SALT LAKE CITY — A House committee Wednesday decided that a bill that would set guidelines for court-ordered treatment and interventions for people with substance abuse disorders needs more work.

HB286, sponsored by Rep. LaVar Christensen, R-Draper, would create a process for courts to intervene on the behalf of those with substance abuse disorders.

Christensen said 37 other states have passed similar legislation to reform treatment and intervention guidelines, and noted that Utah has one of the highest rates of opioid-related deaths in the nation.

The House Health and Human Services Committee opted to hold HB286, allowing Christensen to revise some of the language in the bill.

Kelly Atkinson, of the Utah Health Insurance Association, expressed concerns about the bill, saying it contains "vague, overly broad language.”

"An activist judge may attempt to mandate a benefit where none exists," Atkinson said.

Will Carlson, of the Statewide Association of Prosecutors, said criminal prosecutors "frequently have the opportunity to be the party that steps in and tries to force someone into treatment."

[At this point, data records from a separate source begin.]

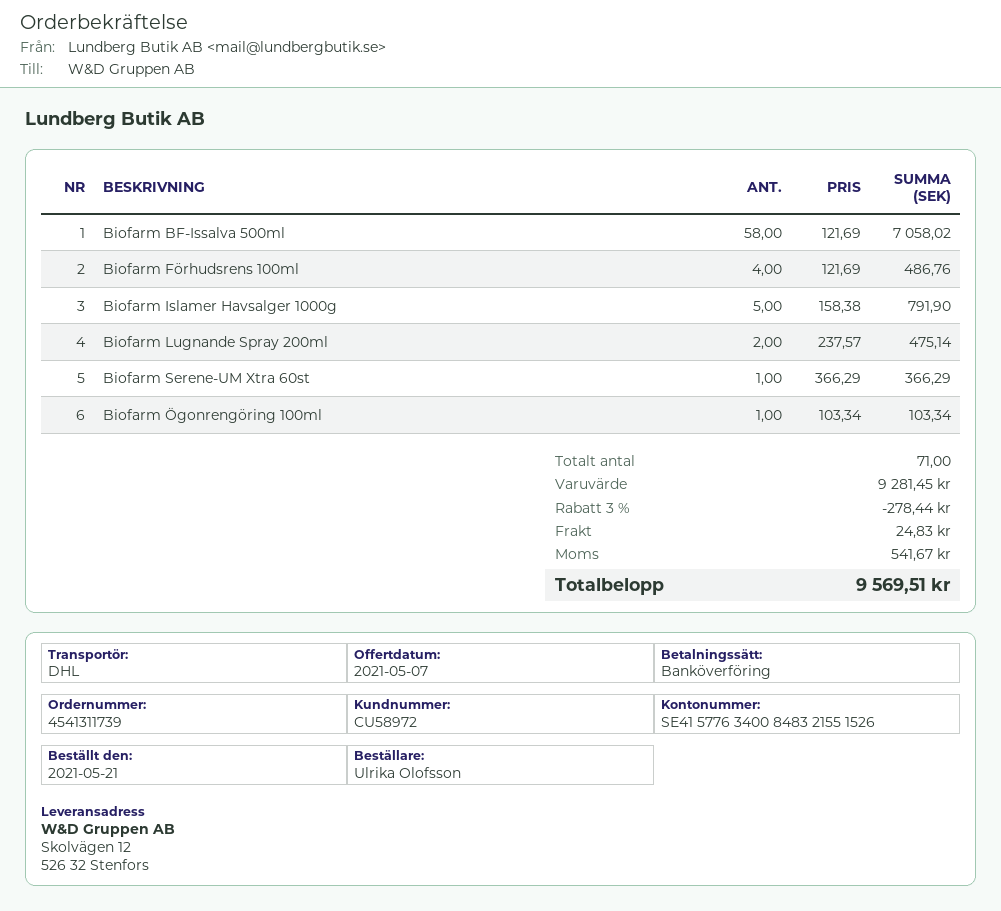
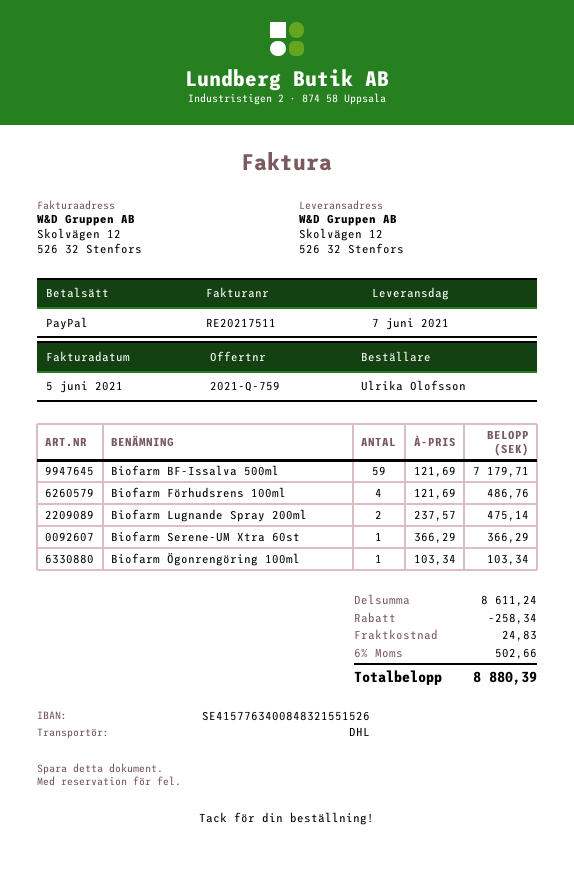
payment method: bank transfer -> PayPal
Biofarm BF-Issalva 500ml: 58 x 121.69 = 7058.02 -> 59 x 121.69 = 7179.71
Biofarm Islamer Havsalger 1000g: 5 x 158.38 = 791.90 -> none
subtotal: 9281.45 -> 8611.24
discount: 278.44 -> 258.34
tax: 541.67 -> 502.66
total: 9569.51 -> 8880.39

"The results of forcing someone into treatment when they are not ready would be mixed," Carlson said.

Rep. Edward Redd, R-Logan, said he has seen medical interventions lead people into productive lives, as well as those where people return to their dangerous routines.

"Now they're dead because they went back to heroin and they had no tolerance," Redd said. "Sometimes we have to be very creative in how we solve these problems."